YOUR ASSIGNMENT: What is needed is an exact repeat of the lines from the one holding "何謂靈修生活 -> 這超越可稱為" through the final line of the data, with no pictures.

MATERIALS PROVIDED:
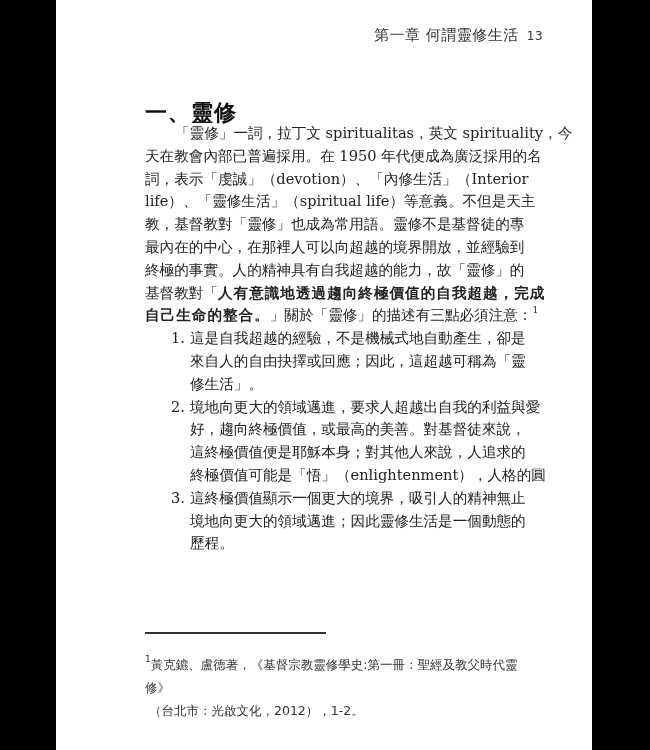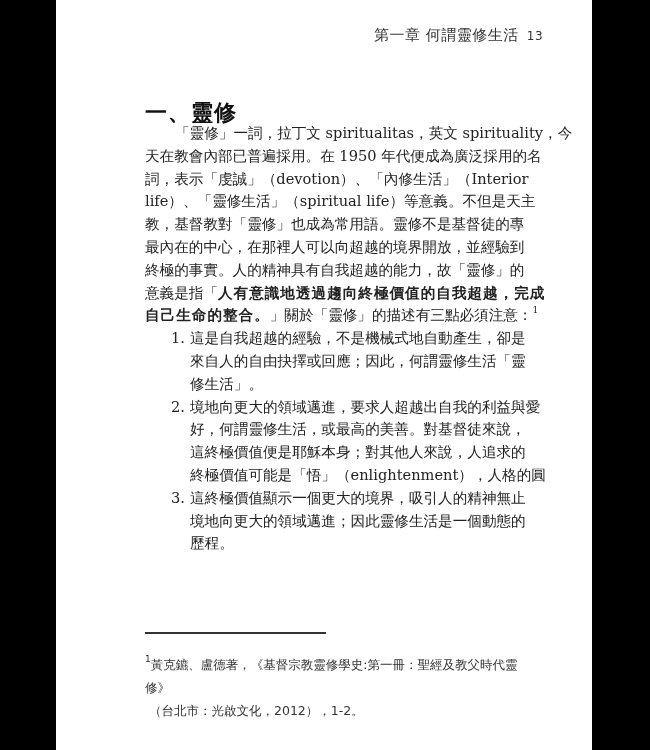"意義是指「" span { text: 意義是指 -> 基督教對 }
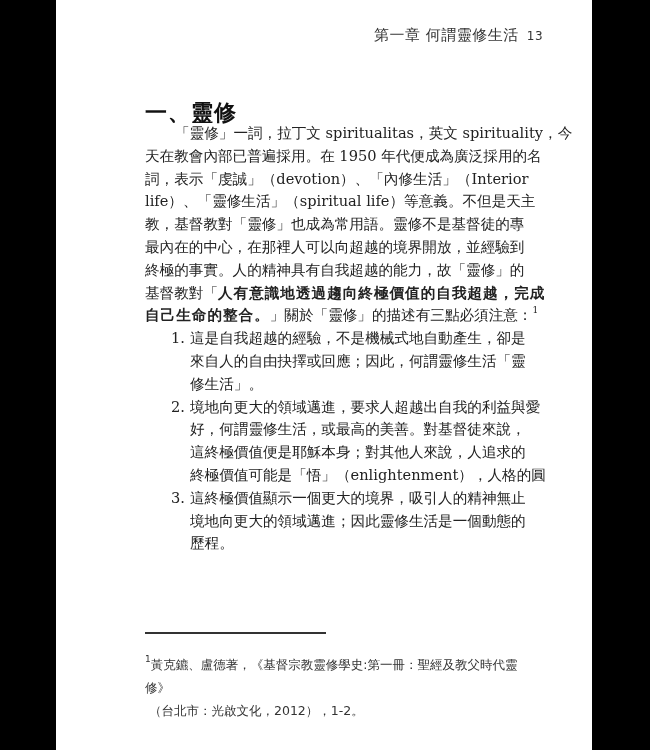"來自人的自由抉擇或回應；因此，何謂靈修生活「靈" span.line { text: 何謂靈修生活 -> 這超越可稱為 }
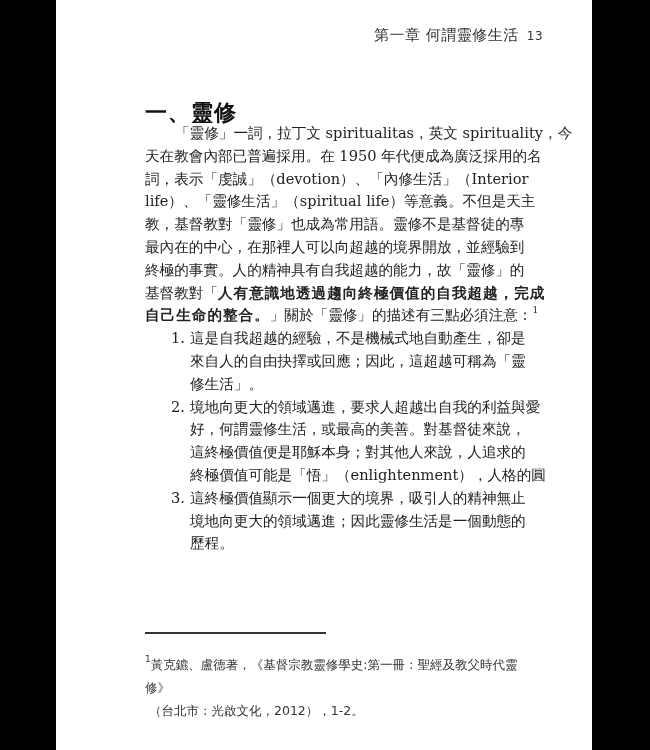"好，何謂靈修生活，或最高的美善。對基督徒來說，" span.line { text: 何謂靈修生活 -> 趨向終極價值 }
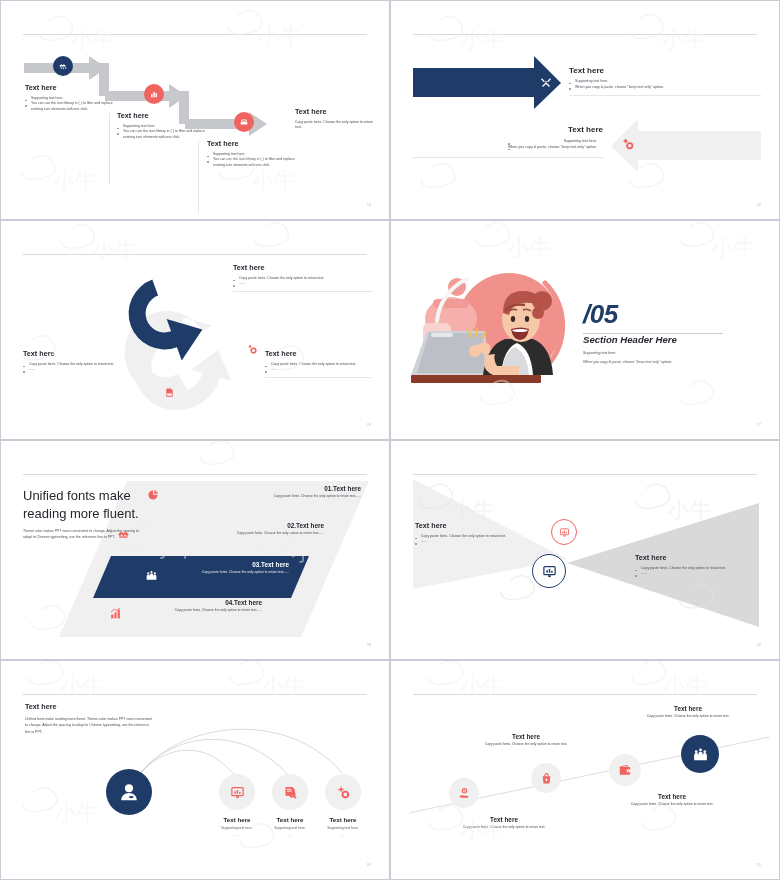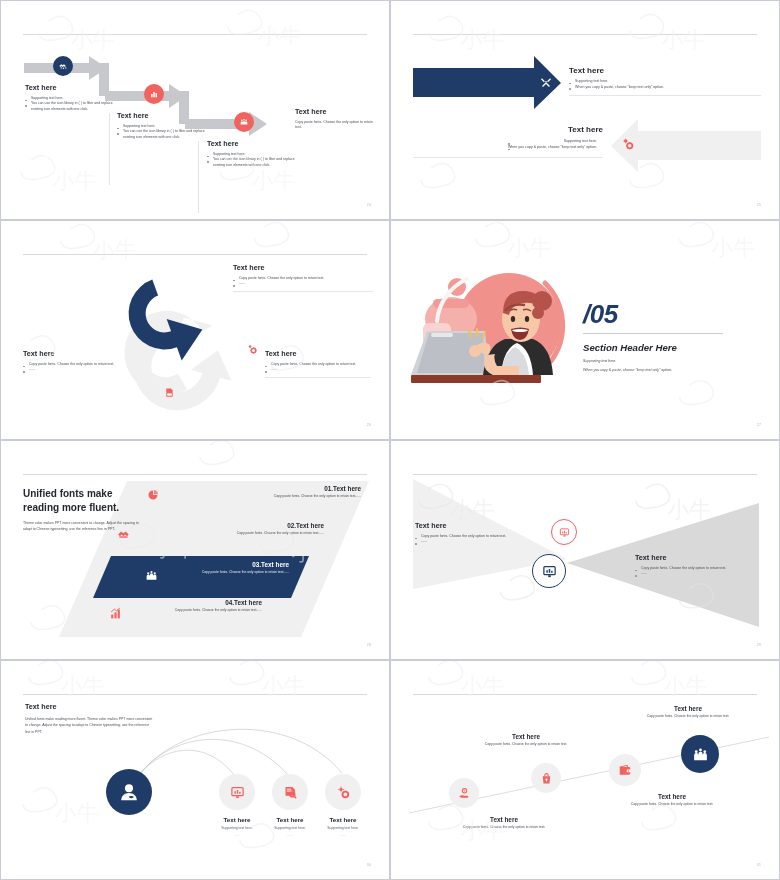"Section Header Here" .s4 .sec { margin-top: 8px -> 0 }
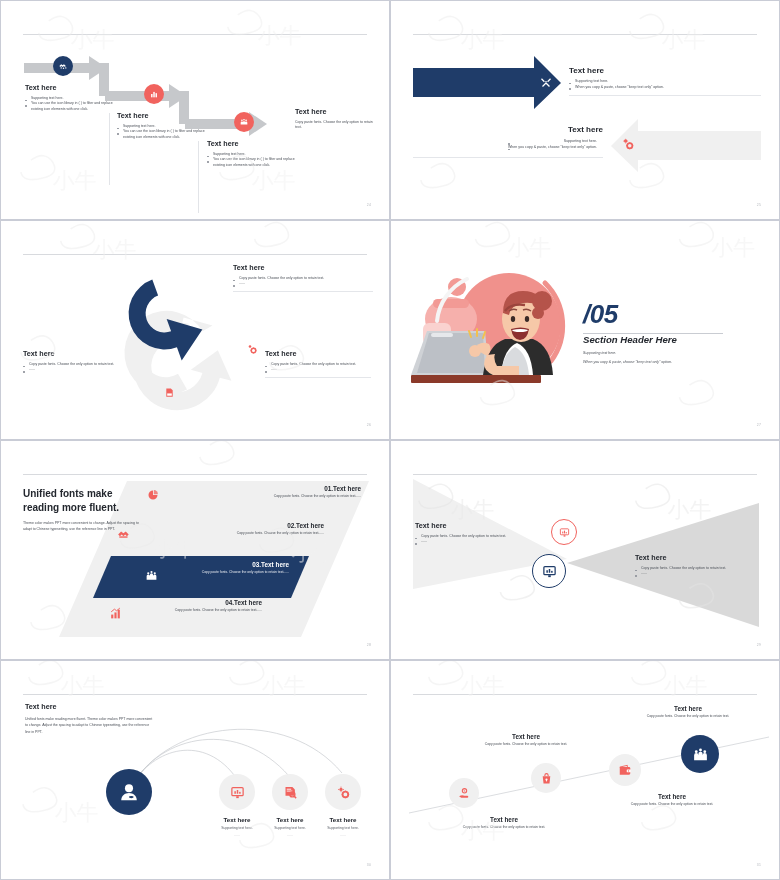"Unified fonts make reading more fluent." .s5 .lead { font-size: 10px -> 13px; font-weight: bold -> normal }
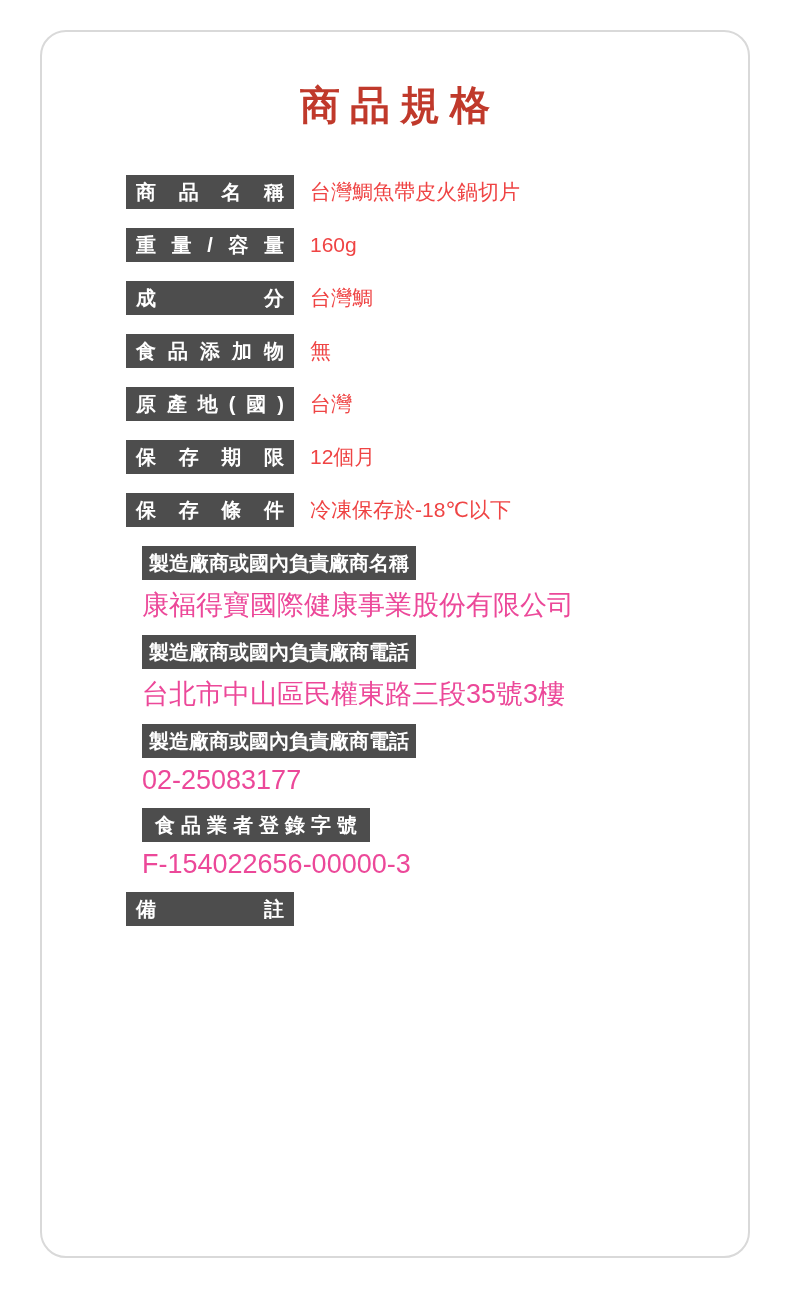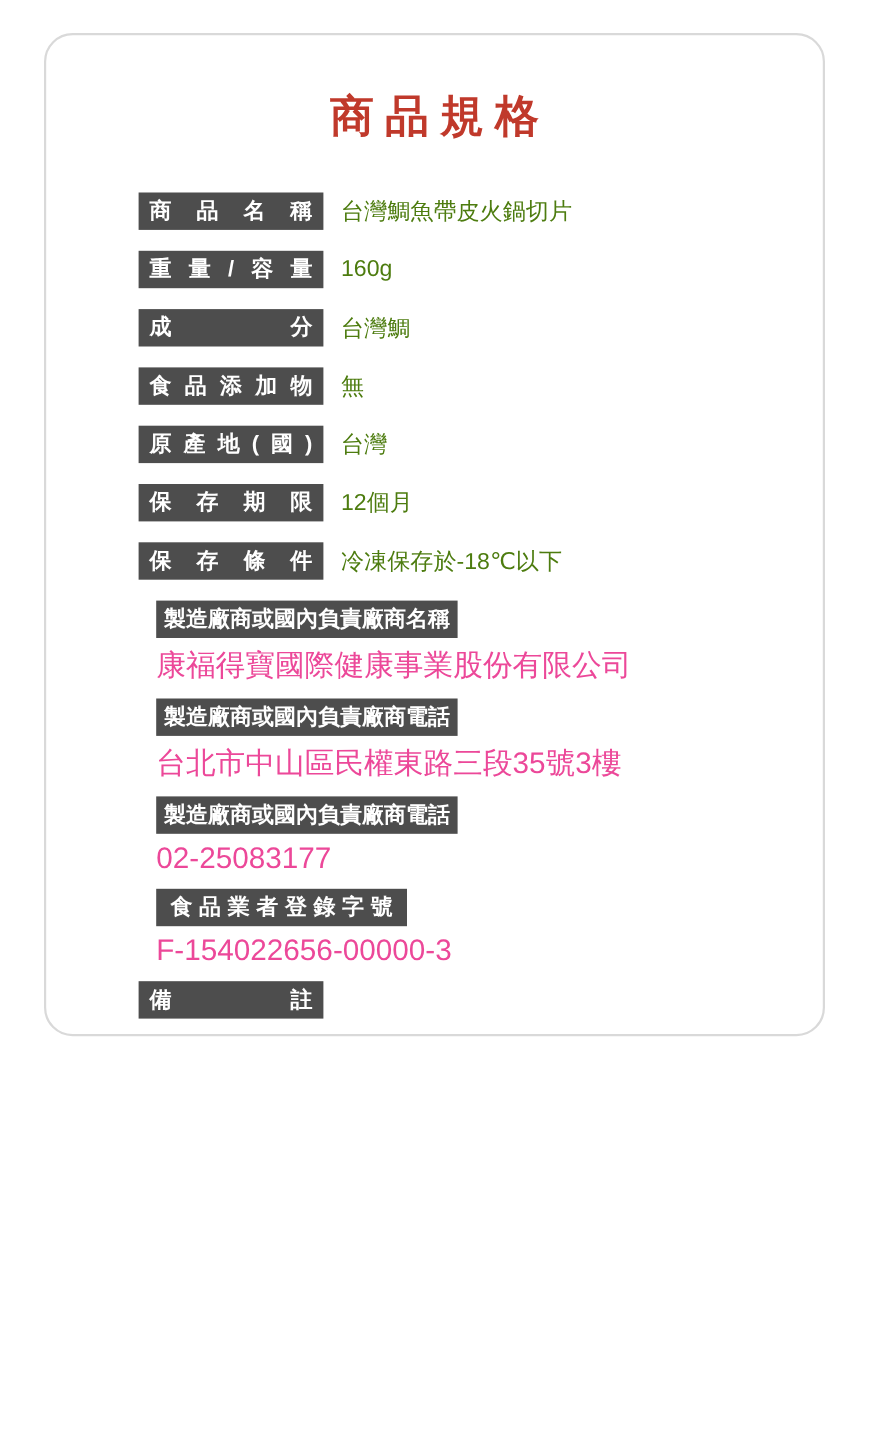"商品規格" .card { height: 912px -> 1228px }
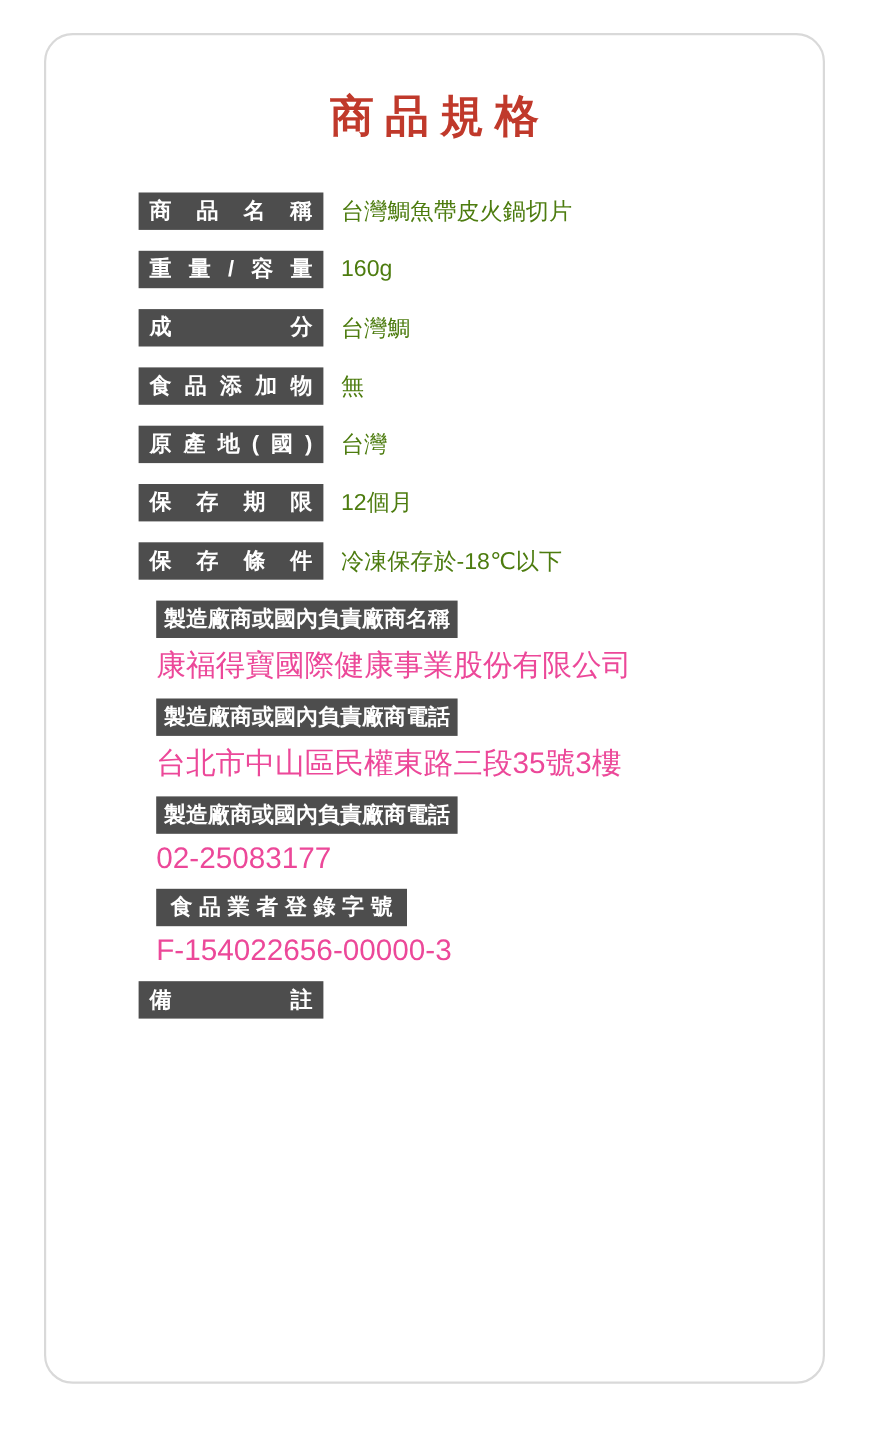"台灣鯛魚帶皮火鍋切片" .val { color: #4d7c0f -> #ef4444 }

SOLUTION BELOW:
"來自人的自由抉擇或回應；因此，何謂靈修生活「靈" span.line { text: 何謂靈修生活 -> 這超越可稱為 }
"好，何謂靈修生活，或最高的美善。對基督徒來說，" span.line { text: 何謂靈修生活 -> 趨向終極價值 }
"Section Header Here" .s4 .sec { margin-top: 8px -> 0 }
"Unified fonts make reading more fluent." .s5 .lead { font-size: 10px -> 13px; font-weight: bold -> normal }
"商品規格" .card { height: 912px -> 1228px }
"台灣鯛魚帶皮火鍋切片" .val { color: #4d7c0f -> #ef4444 }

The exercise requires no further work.